Talking with the students while we are sewing is great fun and enlightening. We talk about why they selected the colors, what subject they like best in school, what they want to be when they grow up, how many siblings they have, whether they have a pet, whether they have ever seen a sewing machine before. Most kids have not seen a sewing machine. Some kids say that their grandmothers have a machine. One girl commented that her 15 year old sister has a machine! Often kids want to run the machine themselves, but we explain how dangerous the needle is, and so forth. We make sure the kids keep their hands on the table.
The crown of the hat has six triangles. This is when the hat begins to look like a hat. Kids are typically thrilled with this step, and put the crown on top of their heads. Of course it doesn't stay on. So we explain the importance of the band--to hold the hat on the head and to keep the ears warm. I sometimes talk about the use of the word "crown" for the top of the hat.

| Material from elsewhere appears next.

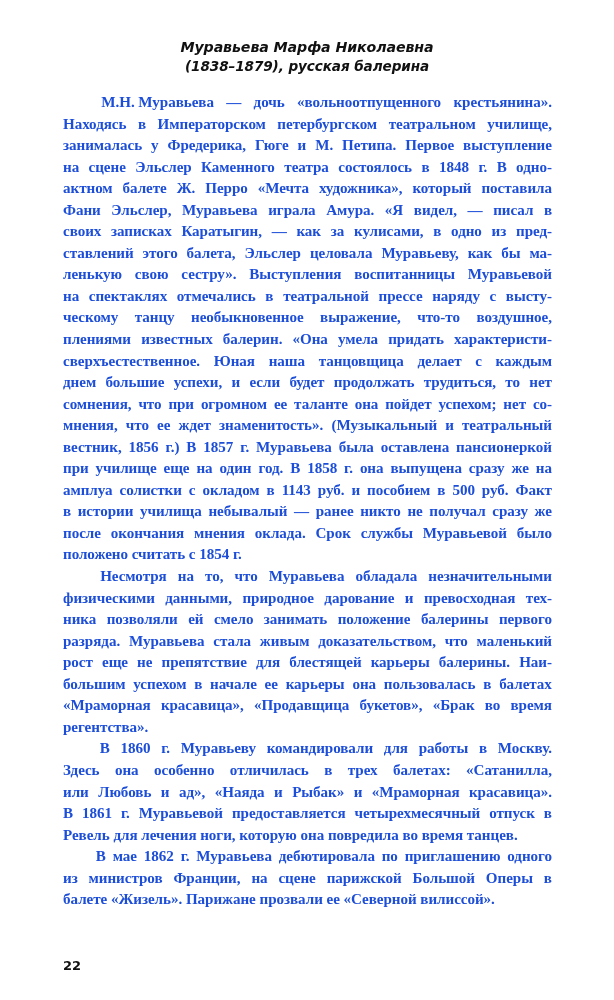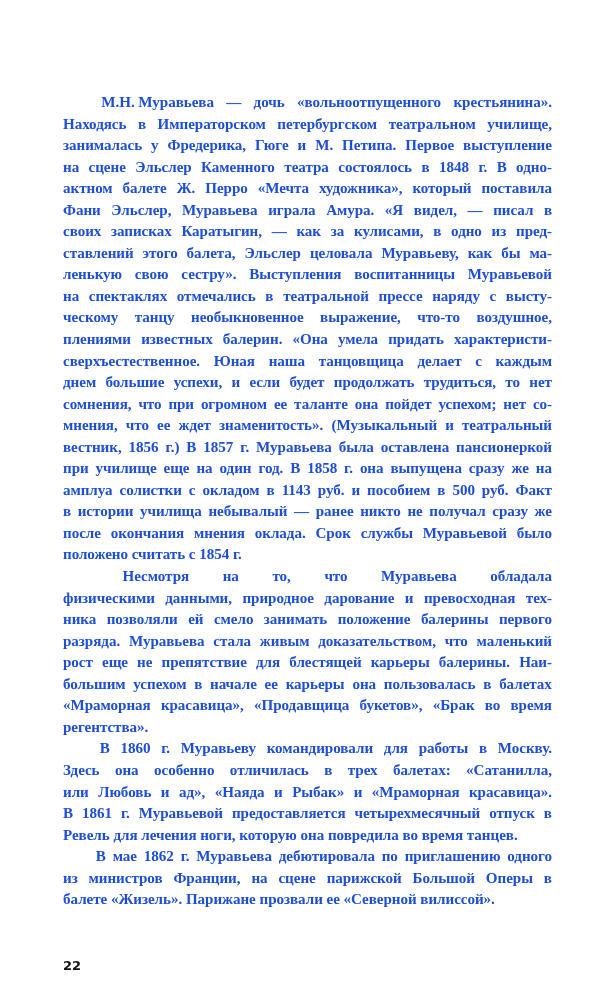"Муравьева Марфа Николаевна" div.heading { html: none -> <div> <div>Муравьева Марфа Николаевна</div> <div>(1838–1879), русская балерина</div> </div> }
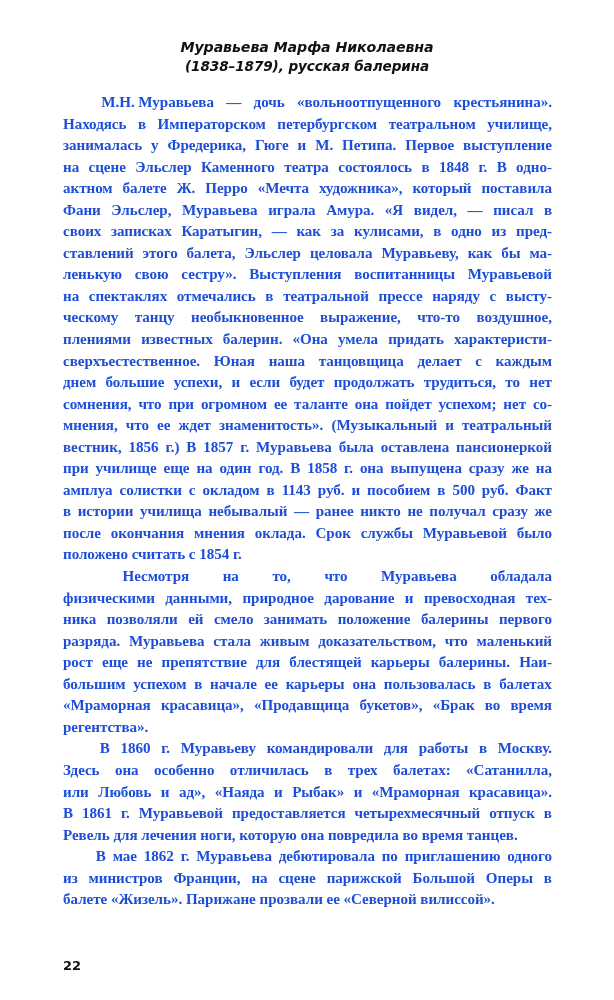"незначительными" span { html: none -> <span>незначительными</span> }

I would love to show photos of kids in their hats--their smiles are so genuine. But, I hesitate to post photos that would identify any child. Here are some of the hats. All different, each unique, each reflecting some aspect of the child who designed it. The excitement and gratitude of the kids does not vary according to income, grade level or gender.
My mother made all of our clothing when I was young, and hers as well. For me it was normal to select fabric, color and design to have a unique garment. But I longed to have what all the other kids were wearing. Thanks, mom, for all of the talent, time and love that you put into my clothing. And for teaching me how to sew. I think of you every time I sew hats for people.